THE TASK: Would you please set down the data again exactly as given, excluding the pictures?
##########
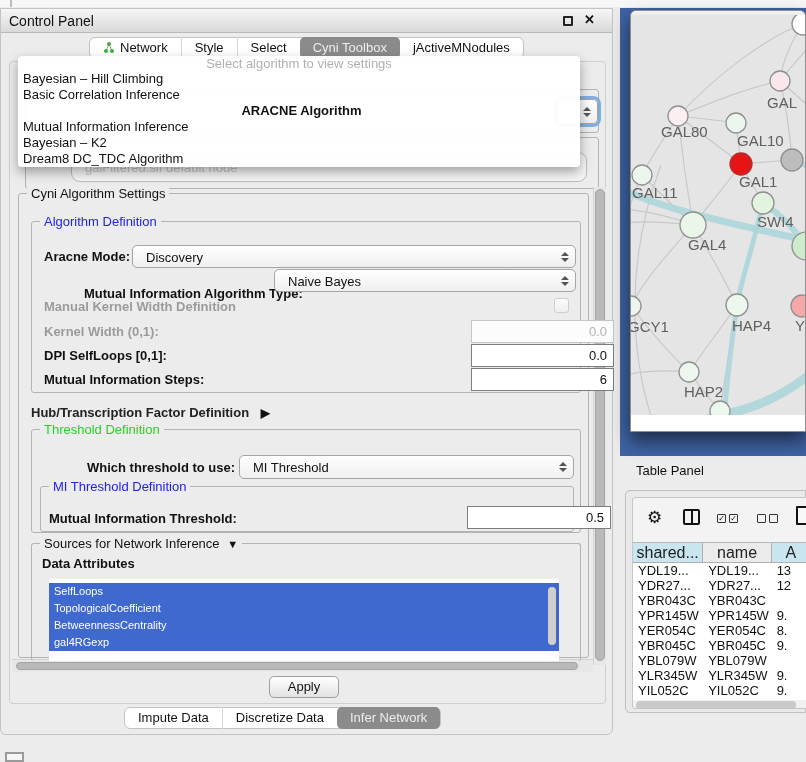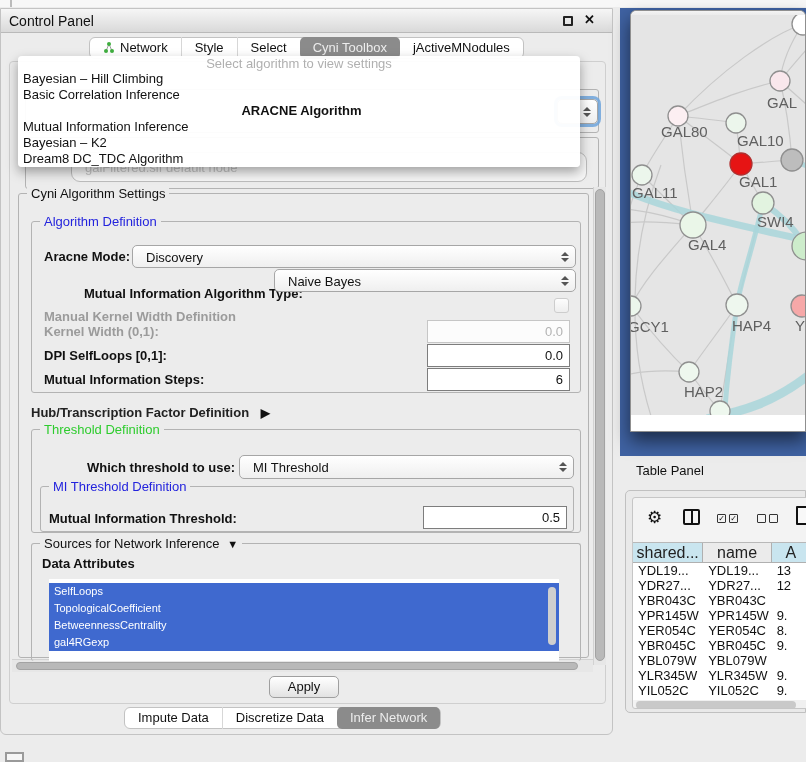--- a/index.html
+++ b/index.html
@@ -41,21 +41,21 @@
   .legend{position:absolute;top:-8px;left:8px;background:#ececec;padding:0 4px;font-size:13px;color:#111;white-space:nowrap;}
   .legend.blue{color:var(--legend-blue);}
   .legend.green{color:var(--legend-green);}
 
   
   .combo{position:absolute;background:linear-gradient(#ffffff,#efefef);border:1px solid #a6a6a6;border-radius:5px;font-size:13px;color:#111;}
   .combo .cval{position:absolute;left:13px;top:50%;transform:translateY(-50%);white-space:nowrap;}
   .stepper{position:absolute;right:6px;top:50%;transform:translateY(-50%);display:flex;flex-direction:column;align-items:center;gap:2px;}
   .tri-up{width:0;height:0;border-left:4px solid transparent;border-right:4px solid transparent;border-bottom:4px solid #555;}
   .tri-dn{width:0;height:0;border-left:4px solid transparent;border-right:4px solid transparent;border-top:4px solid #555;}
-  .field{position:absolute;background:#fff;border:1px solid #7d7d7d;font-size:13px;color:#111;text-align:right;padding-right:6px;}
+  .field{position:absolute;background:#fff;border:1px solid #7d7d7d;font-size:13px;color:#111;text-align:right;padding-right:6px;margin-left:44px;}
   .field.disabled{border:1px solid #c6c6c6;color:#b3b3b3;background:#fcfcfc;}
   .flabel{position:absolute;font-size:13px;font-weight:bold;color:#111;white-space:nowrap;}
   .flabel.gray{color:#9b9b9b;}
   .checkbox{position:absolute;width:15px;height:15px;border:1px solid #cdcdcd;border-radius:3px;background:linear-gradient(#fdfdfd,#eeeeee);}
 
   .dd-popup{left:18px;top:56px;width:562px;height:111px;background:rgba(255,255,255,0.96);border-radius:4px;box-shadow:0 5px 12px rgba(0,0,0,0.35);z-index:50;}
   .dd-head{height:15px;text-align:center;font-size:13px;color:#b0b0b0;line-height:15px;}
   .dd-item{height:16px;line-height:16px;font-size:13px;color:#111;padding-left:5px;white-space:nowrap;}
   .dd-selected{font-weight:bold;text-align:center;}
 
@@ -183,21 +183,21 @@
 
         <div class="flabel" style="left:12px;top:64px;margin-left:40px;">Mutual Information Algorithm Type:</div>
         <div class="combo" style="left:242px;top:47px;width:302px;height:23px;">
           <span class="cval">Naive Bayes</span>
           <span class="stepper">
               <span class="tri-up"></span>
               <span class="tri-dn"></span>
             </span>
         </div>
 
-        <div class="flabel gray" style="left:12px;top:87px;">Manual Kernel Width Definition</div>
+        <div class="flabel gray" style="left:12px;top:77px;">Manual Kernel Width Definition</div>
         <div class="checkbox" style="left:522px;top:76px;"></div>
 
         <div class="flabel gray" style="left:12px;top:102px;">Kernel Width (0,1):</div>
         <div class="field disabled" style="left:395px;top:98px;width:143px;height:23px;line-height:21px;">0.0</div>
 
         <div class="flabel" style="left:12px;top:126px;">DPI SelfLoops [0,1]:</div>
         <div class="field" style="left:395px;top:122px;width:143px;height:23px;line-height:21px;">0.0</div>
 
         <div class="flabel" style="left:12px;top:150px;">Mutual Information Steps:</div>
         <div class="field" style="left:395px;top:146px;width:143px;height:23px;line-height:21px;">6</div>

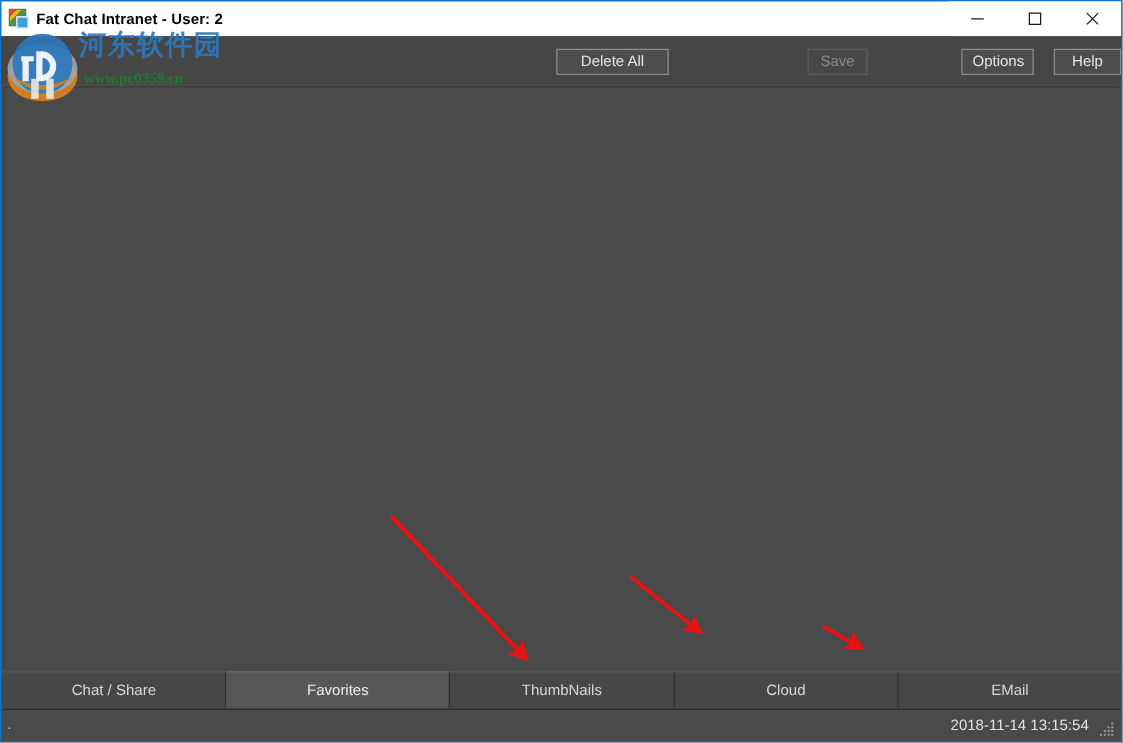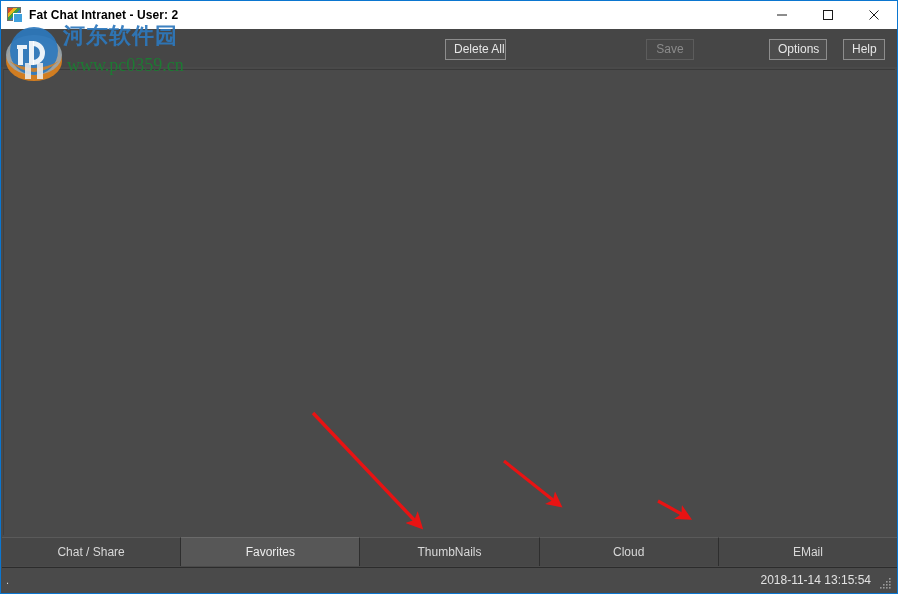--- a/index.html
+++ b/index.html
@@ -106,24 +106,24 @@
     box-sizing: border-box;
     padding: 0 8px;
     white-space: nowrap;
     cursor: default;
   }
   .tool-btn.disabled {
     color: #8b8b8b;
     border-color: #5c5c5c;
     background: #474747;
   }
-  #btn-delete-all { left: 444px; width: 61px; }
+  #btn-delete-all { left: 444px; width: 90px; }
   #btn-save       { left: 645px; width: 48px; }
   #btn-options    { left: 768px; width: 58px; }
-  #btn-help       { left: 842px; width: 42px; }
+  #btn-help       { left: 842px; width: 54px; }
 
   
   #watermark {
     position: absolute;
     left: 0; top: 18px;
     width: 230px; height: 74px;
     pointer-events: none;
     z-index: 40;
   }
   #wm-logo {
@@ -139,22 +139,22 @@
     font-weight: bold;
     color: #2d78bd;
     letter-spacing: 1px;
     white-space: nowrap;
     opacity: 0.92;
   }
   #wm-url {
     position: absolute;
     left: 66px; top: 36px;
     font-family: "Liberation Serif", serif;
-    font-size: 18px;
-    font-weight: normal;
+    font-size: 12px;
+    font-weight: bold;
     color: #1d7a33;
     white-space: nowrap;
   }
 
   
   #content-panel {
     position: absolute;
     left: 2px; top: 68px;
     width: 892px;
     height: 466px;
##########
WRITTEN ANSWER:
--- a/index.html
+++ b/index.html
@@ -41,21 +41,21 @@
   .legend{position:absolute;top:-8px;left:8px;background:#ececec;padding:0 4px;font-size:13px;color:#111;white-space:nowrap;}
   .legend.blue{color:var(--legend-blue);}
   .legend.green{color:var(--legend-green);}
 
   
   .combo{position:absolute;background:linear-gradient(#ffffff,#efefef);border:1px solid #a6a6a6;border-radius:5px;font-size:13px;color:#111;}
   .combo .cval{position:absolute;left:13px;top:50%;transform:translateY(-50%);white-space:nowrap;}
   .stepper{position:absolute;right:6px;top:50%;transform:translateY(-50%);display:flex;flex-direction:column;align-items:center;gap:2px;}
   .tri-up{width:0;height:0;border-left:4px solid transparent;border-right:4px solid transparent;border-bottom:4px solid #555;}
   .tri-dn{width:0;height:0;border-left:4px solid transparent;border-right:4px solid transparent;border-top:4px solid #555;}
-  .field{position:absolute;background:#fff;border:1px solid #7d7d7d;font-size:13px;color:#111;text-align:right;padding-right:6px;}
+  .field{position:absolute;background:#fff;border:1px solid #7d7d7d;font-size:13px;color:#111;text-align:right;padding-right:6px;margin-left:44px;}
   .field.disabled{border:1px solid #c6c6c6;color:#b3b3b3;background:#fcfcfc;}
   .flabel{position:absolute;font-size:13px;font-weight:bold;color:#111;white-space:nowrap;}
   .flabel.gray{color:#9b9b9b;}
   .checkbox{position:absolute;width:15px;height:15px;border:1px solid #cdcdcd;border-radius:3px;background:linear-gradient(#fdfdfd,#eeeeee);}
 
   .dd-popup{left:18px;top:56px;width:562px;height:111px;background:rgba(255,255,255,0.96);border-radius:4px;box-shadow:0 5px 12px rgba(0,0,0,0.35);z-index:50;}
   .dd-head{height:15px;text-align:center;font-size:13px;color:#b0b0b0;line-height:15px;}
   .dd-item{height:16px;line-height:16px;font-size:13px;color:#111;padding-left:5px;white-space:nowrap;}
   .dd-selected{font-weight:bold;text-align:center;}
 
@@ -183,21 +183,21 @@
 
         <div class="flabel" style="left:12px;top:64px;margin-left:40px;">Mutual Information Algorithm Type:</div>
         <div class="combo" style="left:242px;top:47px;width:302px;height:23px;">
           <span class="cval">Naive Bayes</span>
           <span class="stepper">
               <span class="tri-up"></span>
               <span class="tri-dn"></span>
             </span>
         </div>
 
-        <div class="flabel gray" style="left:12px;top:87px;">Manual Kernel Width Definition</div>
+        <div class="flabel gray" style="left:12px;top:77px;">Manual Kernel Width Definition</div>
         <div class="checkbox" style="left:522px;top:76px;"></div>
 
         <div class="flabel gray" style="left:12px;top:102px;">Kernel Width (0,1):</div>
         <div class="field disabled" style="left:395px;top:98px;width:143px;height:23px;line-height:21px;">0.0</div>
 
         <div class="flabel" style="left:12px;top:126px;">DPI SelfLoops [0,1]:</div>
         <div class="field" style="left:395px;top:122px;width:143px;height:23px;line-height:21px;">0.0</div>
 
         <div class="flabel" style="left:12px;top:150px;">Mutual Information Steps:</div>
         <div class="field" style="left:395px;top:146px;width:143px;height:23px;line-height:21px;">6</div>

--- a/index.html
+++ b/index.html
@@ -106,24 +106,24 @@
     box-sizing: border-box;
     padding: 0 8px;
     white-space: nowrap;
     cursor: default;
   }
   .tool-btn.disabled {
     color: #8b8b8b;
     border-color: #5c5c5c;
     background: #474747;
   }
-  #btn-delete-all { left: 444px; width: 61px; }
+  #btn-delete-all { left: 444px; width: 90px; }
   #btn-save       { left: 645px; width: 48px; }
   #btn-options    { left: 768px; width: 58px; }
-  #btn-help       { left: 842px; width: 42px; }
+  #btn-help       { left: 842px; width: 54px; }
 
   
   #watermark {
     position: absolute;
     left: 0; top: 18px;
     width: 230px; height: 74px;
     pointer-events: none;
     z-index: 40;
   }
   #wm-logo {
@@ -139,22 +139,22 @@
     font-weight: bold;
     color: #2d78bd;
     letter-spacing: 1px;
     white-space: nowrap;
     opacity: 0.92;
   }
   #wm-url {
     position: absolute;
     left: 66px; top: 36px;
     font-family: "Liberation Serif", serif;
-    font-size: 18px;
-    font-weight: normal;
+    font-size: 12px;
+    font-weight: bold;
     color: #1d7a33;
     white-space: nowrap;
   }
 
   
   #content-panel {
     position: absolute;
     left: 2px; top: 68px;
     width: 892px;
     height: 466px;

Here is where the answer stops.